» Task details
The result should be all the records, exact and complete, without a single picture.
───
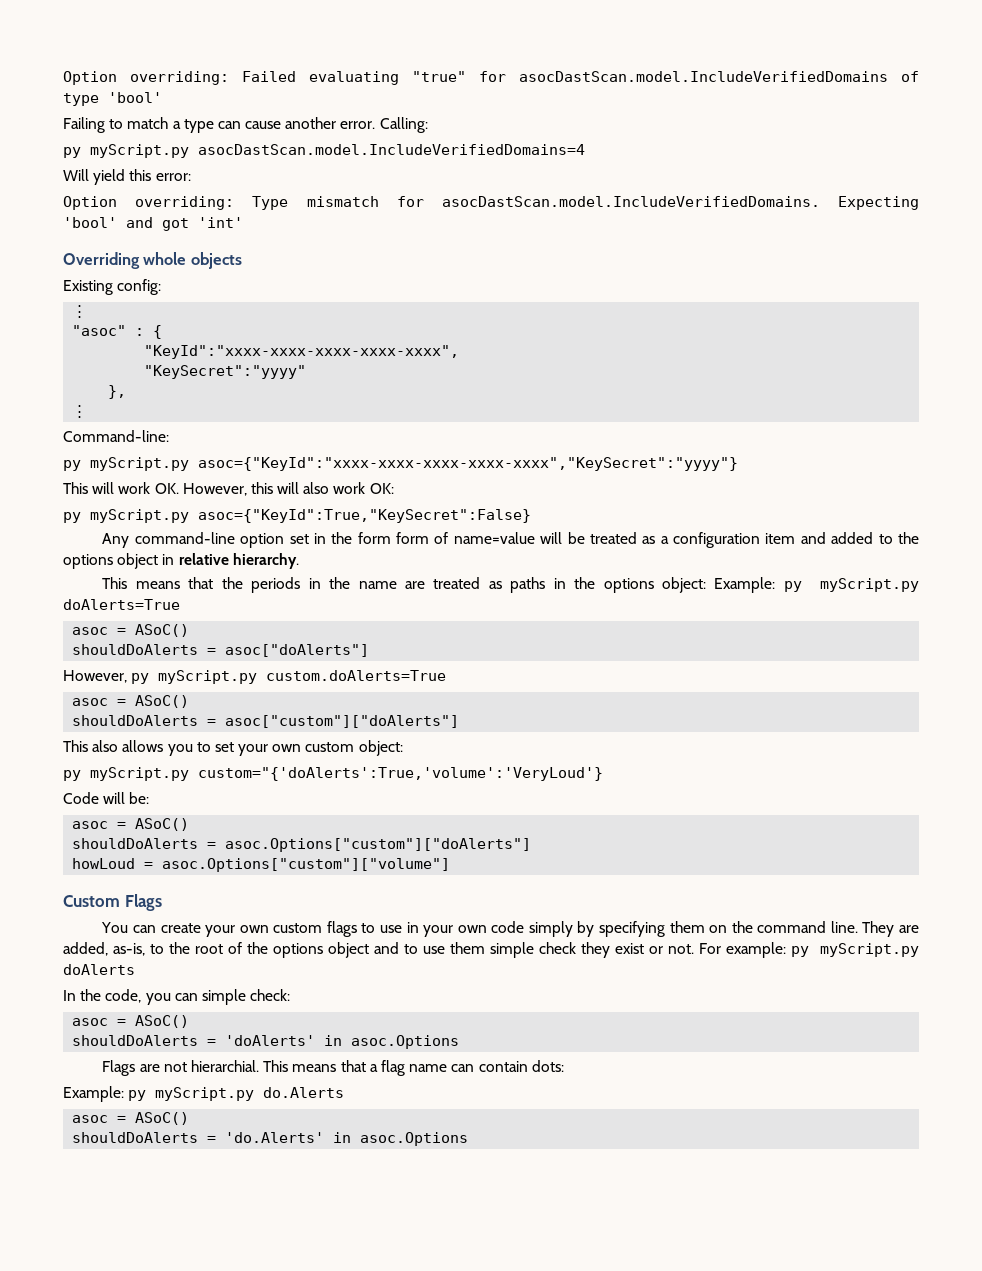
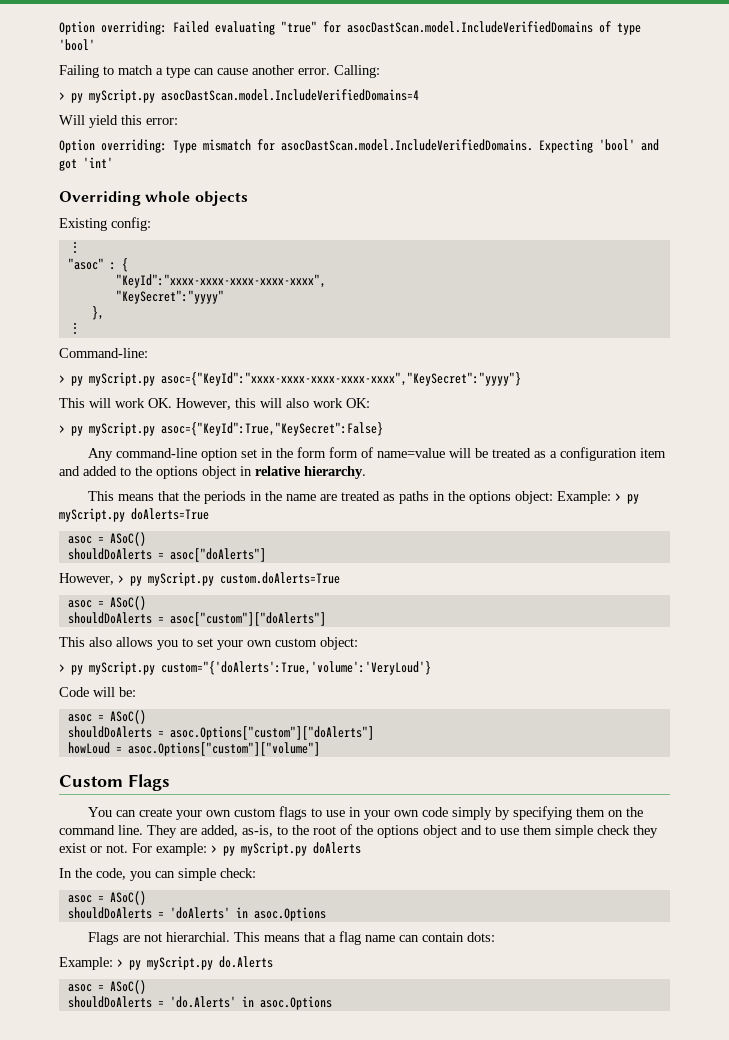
- py myScript.py asocDastScan.model.IncludeVerifiedDomains=4
+ > py myScript.py asocDastScan.model.IncludeVerifiedDomains=4
- py myScript.py asoc={"KeyId":"xxxx-xxxx-xxxx-xxxx-xxxx","KeySecret":"yyyy"}
+ > py myScript.py asoc={"KeyId":"xxxx-xxxx-xxxx-xxxx-xxxx","KeySecret":"yyyy"}
- py myScript.py asoc={"KeyId":True,"KeySecret":False}
+ > py myScript.py asoc={"KeyId":True,"KeySecret":False}
- This means that the periods in the name are treated as paths in the options object: Example: py myScript.py doAlerts=True
+ This means that the periods in the name are treated as paths in the options object: Example: > py myScript.py doAlerts=True
- However, py myScript.py custom.doAlerts=True
+ However, > py myScript.py custom.doAlerts=True
- py myScript.py custom="{'doAlerts':True,'volume':'VeryLoud'}
+ > py myScript.py custom="{'doAlerts':True,'volume':'VeryLoud'}
- For example: py myScript.py doAlerts
+ For example: > py myScript.py doAlerts
- Example: py myScript.py do.Alerts
+ Example: > py myScript.py do.Alerts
───
» Solution for this exercise
- py myScript.py asocDastScan.model.IncludeVerifiedDomains=4
+ > py myScript.py asocDastScan.model.IncludeVerifiedDomains=4
- py myScript.py asoc={"KeyId":"xxxx-xxxx-xxxx-xxxx-xxxx","KeySecret":"yyyy"}
+ > py myScript.py asoc={"KeyId":"xxxx-xxxx-xxxx-xxxx-xxxx","KeySecret":"yyyy"}
- py myScript.py asoc={"KeyId":True,"KeySecret":False}
+ > py myScript.py asoc={"KeyId":True,"KeySecret":False}
- This means that the periods in the name are treated as paths in the options object: Example: py myScript.py doAlerts=True
+ This means that the periods in the name are treated as paths in the options object: Example: > py myScript.py doAlerts=True
- However, py myScript.py custom.doAlerts=True
+ However, > py myScript.py custom.doAlerts=True
- py myScript.py custom="{'doAlerts':True,'volume':'VeryLoud'}
+ > py myScript.py custom="{'doAlerts':True,'volume':'VeryLoud'}
- For example: py myScript.py doAlerts
+ For example: > py myScript.py doAlerts
- Example: py myScript.py do.Alerts
+ Example: > py myScript.py do.Alerts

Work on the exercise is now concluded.